── DATA SECTION ──

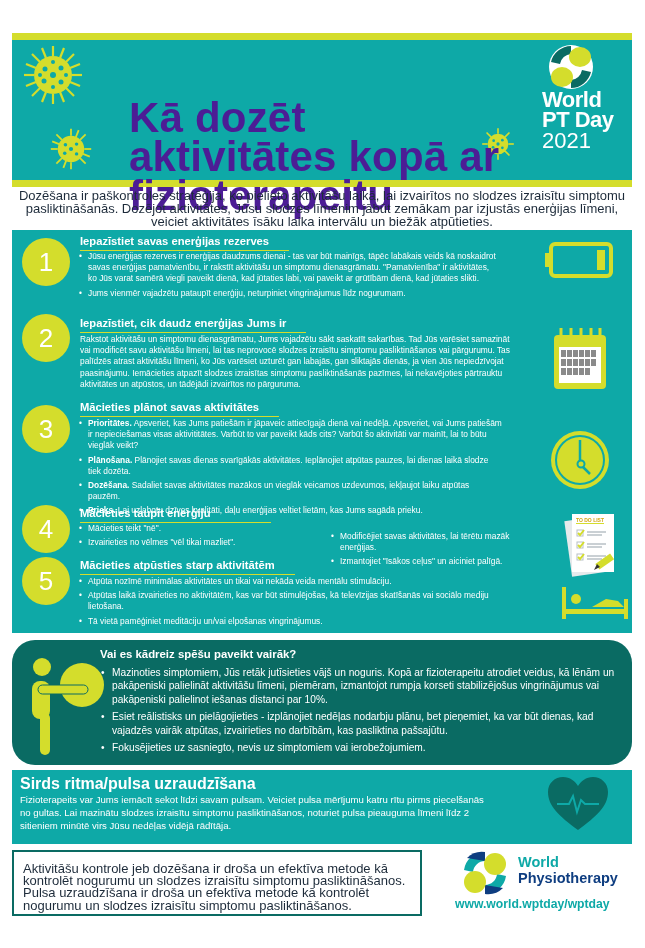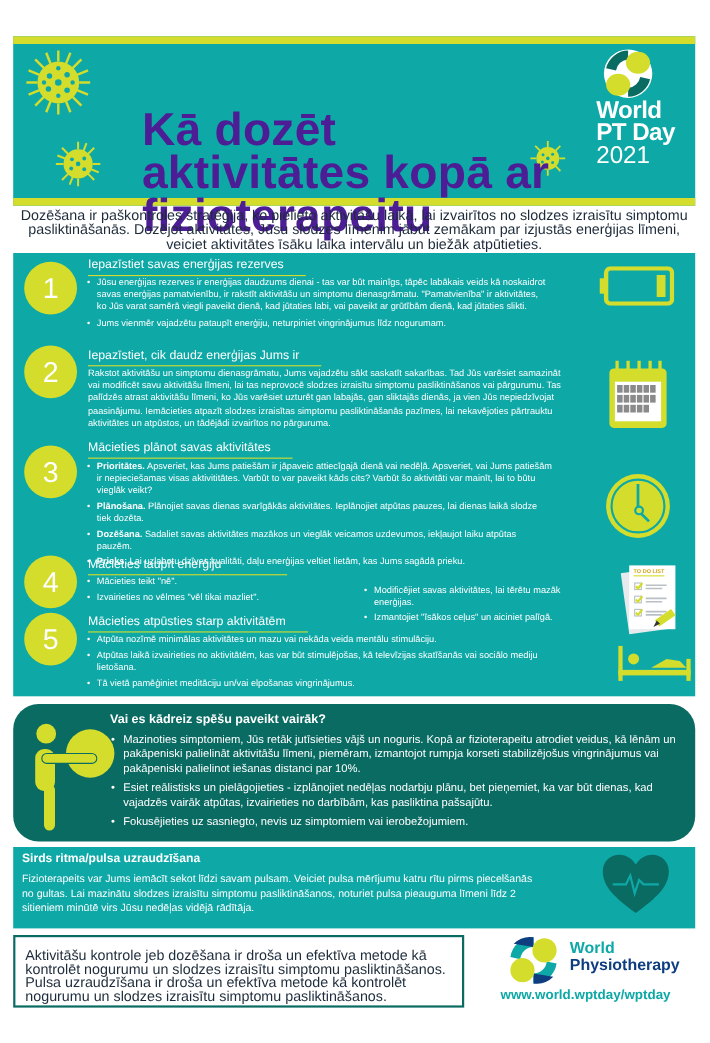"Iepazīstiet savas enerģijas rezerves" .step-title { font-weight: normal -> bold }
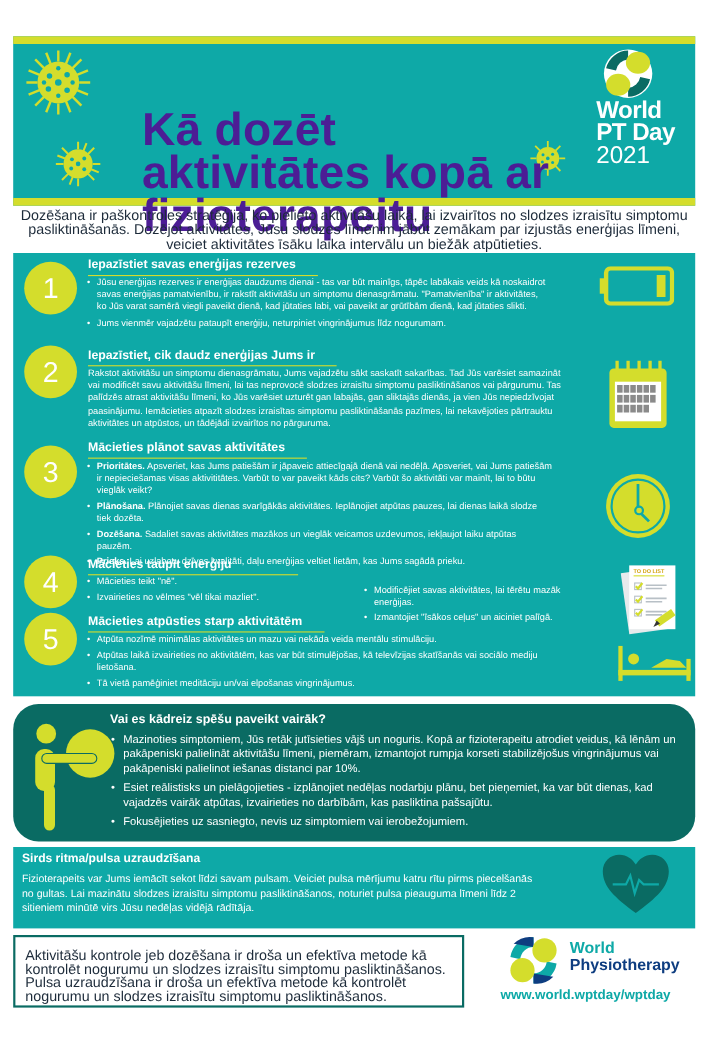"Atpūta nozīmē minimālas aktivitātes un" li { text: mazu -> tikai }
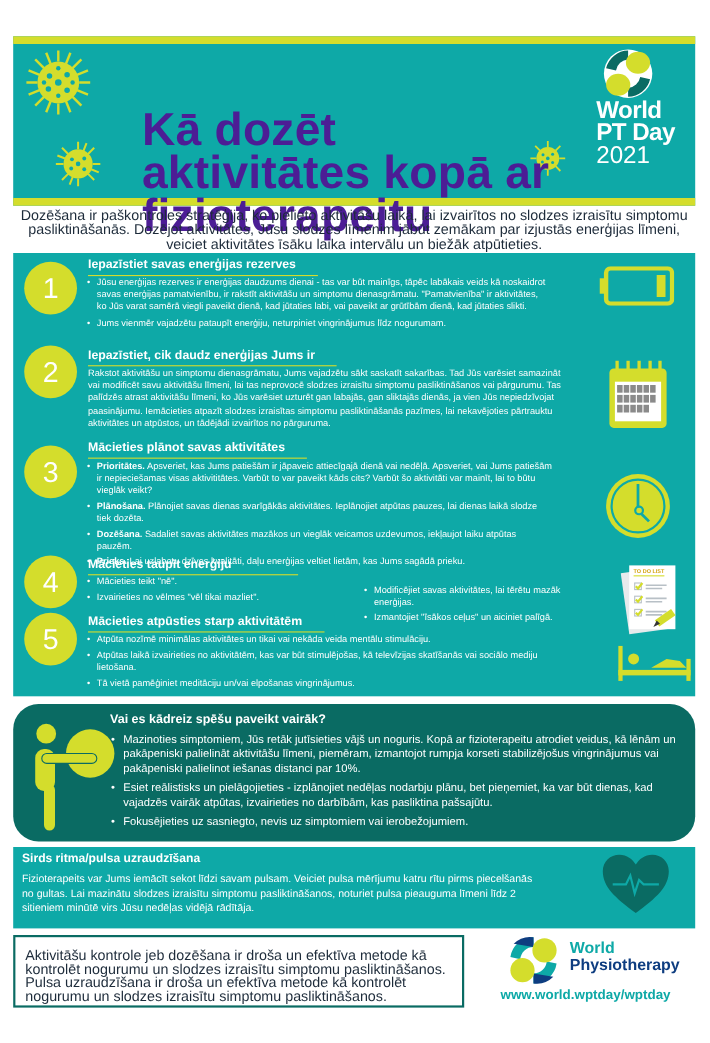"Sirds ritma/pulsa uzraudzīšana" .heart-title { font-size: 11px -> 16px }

───
── DATA SECTION ──

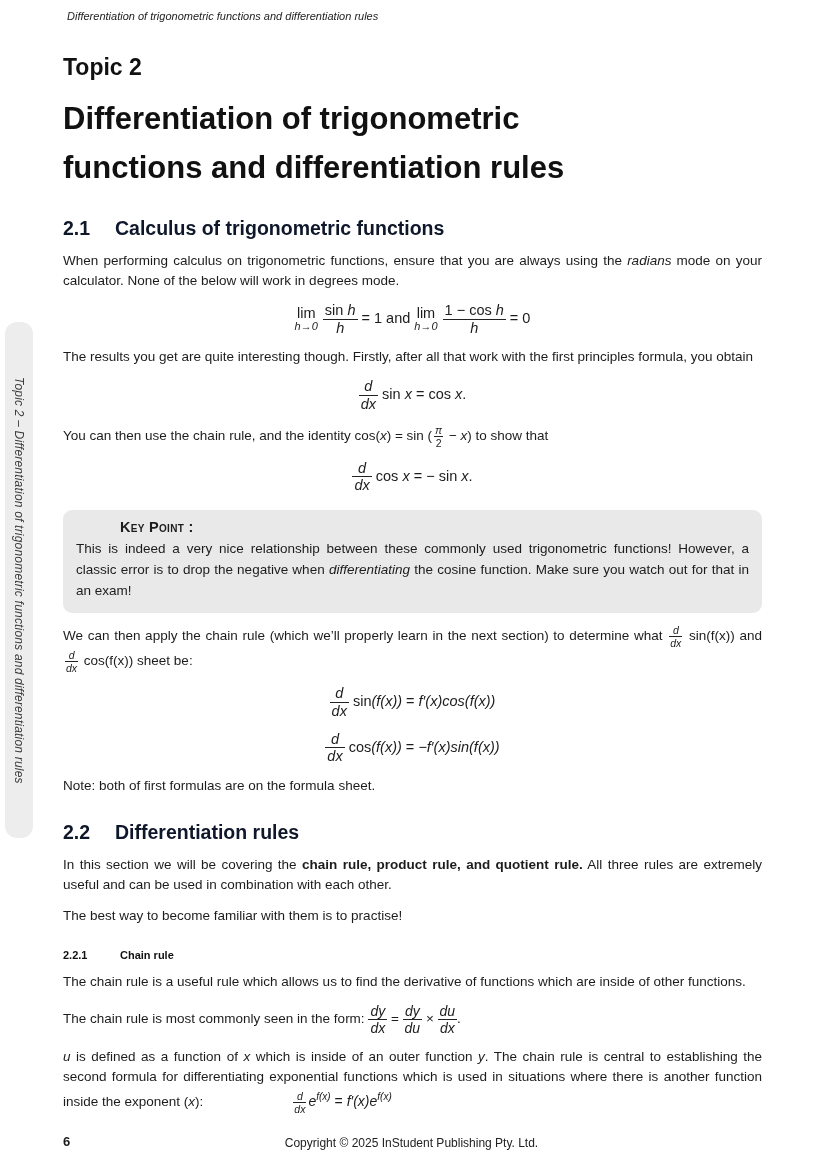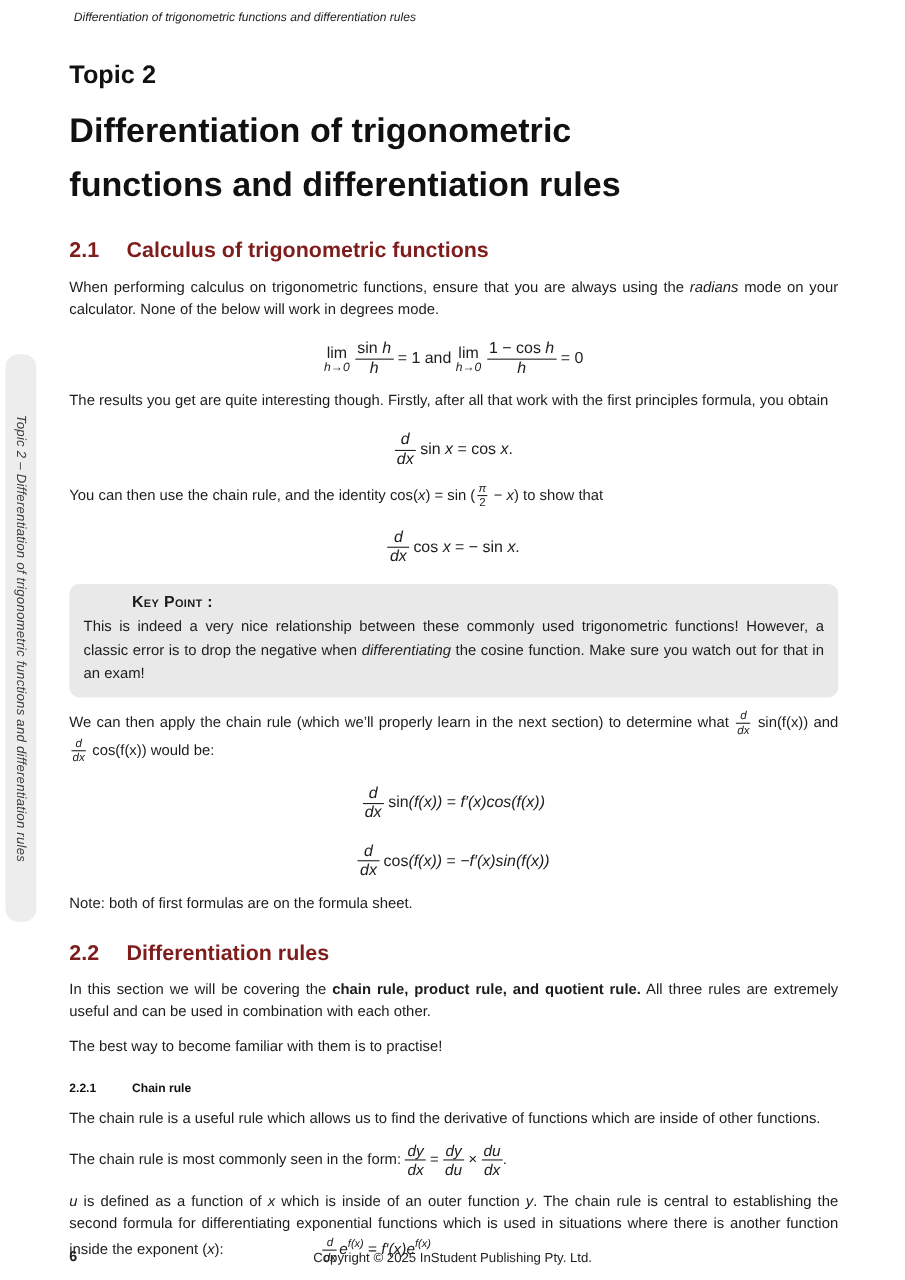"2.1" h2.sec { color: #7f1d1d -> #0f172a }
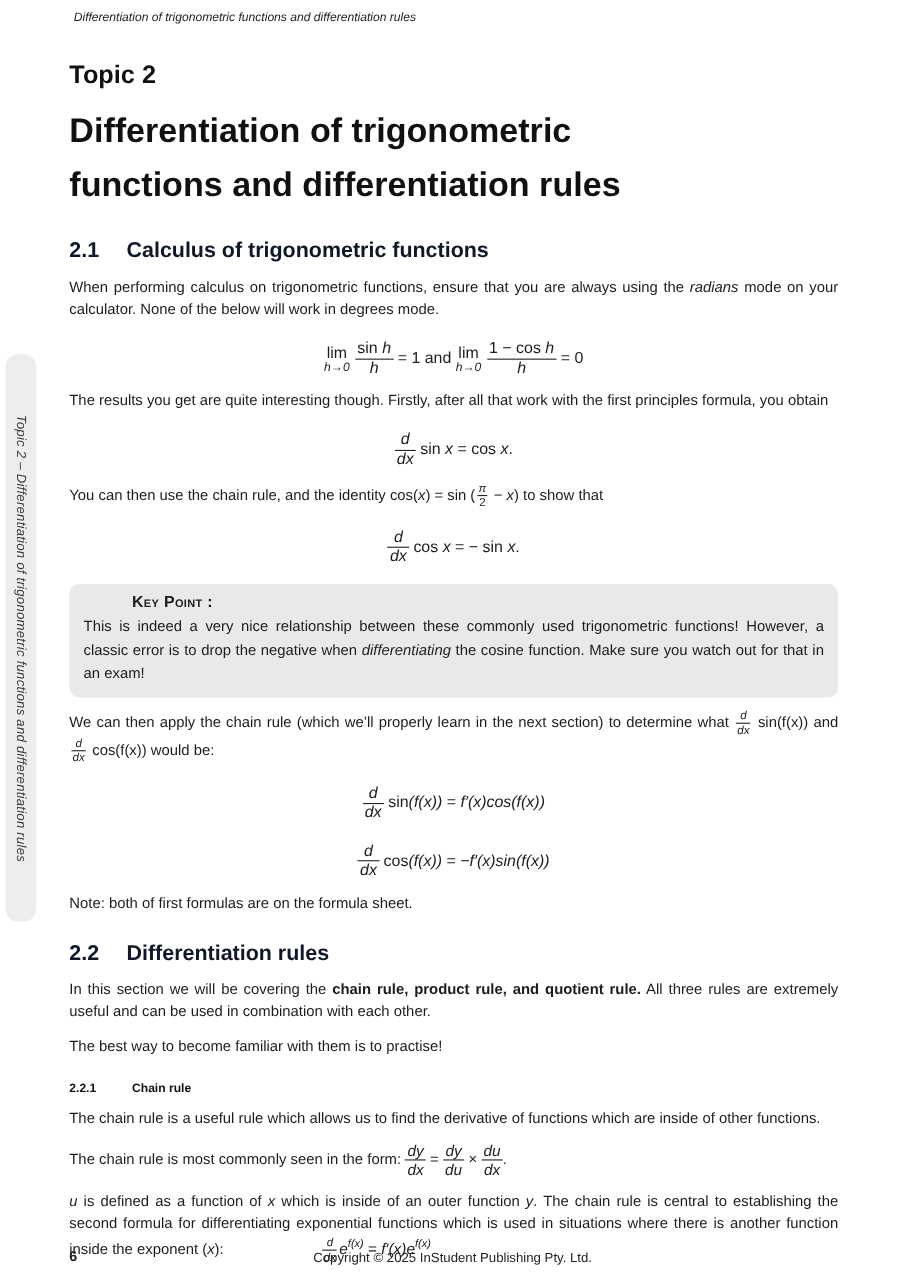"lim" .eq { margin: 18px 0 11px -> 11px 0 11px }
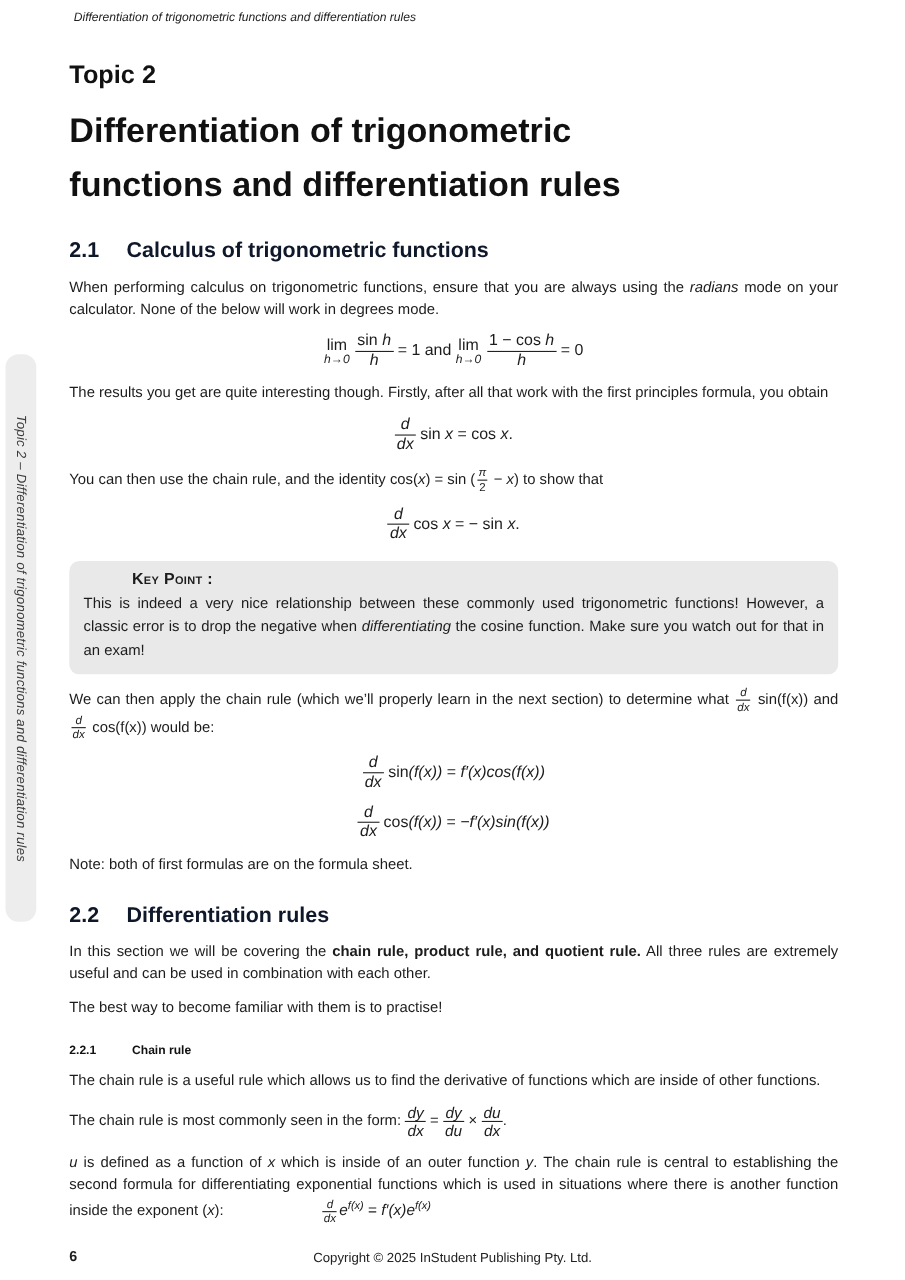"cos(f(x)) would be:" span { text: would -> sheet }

───

— WHAT YOU SHOULD DO —
In the listing above, find the line with "font-weight: normal ->" and the line with "font-size: 11px ->". Set down both and every line between them, minus the pictures.

— SOLUTION TO THIS EXERCISE —
"Iepazīstiet savas enerģijas rezerves" .step-title { font-weight: normal -> bold }
"Atpūta nozīmē minimālas aktivitātes un" li { text: mazu -> tikai }
"Sirds ritma/pulsa uzraudzīšana" .heart-title { font-size: 11px -> 16px }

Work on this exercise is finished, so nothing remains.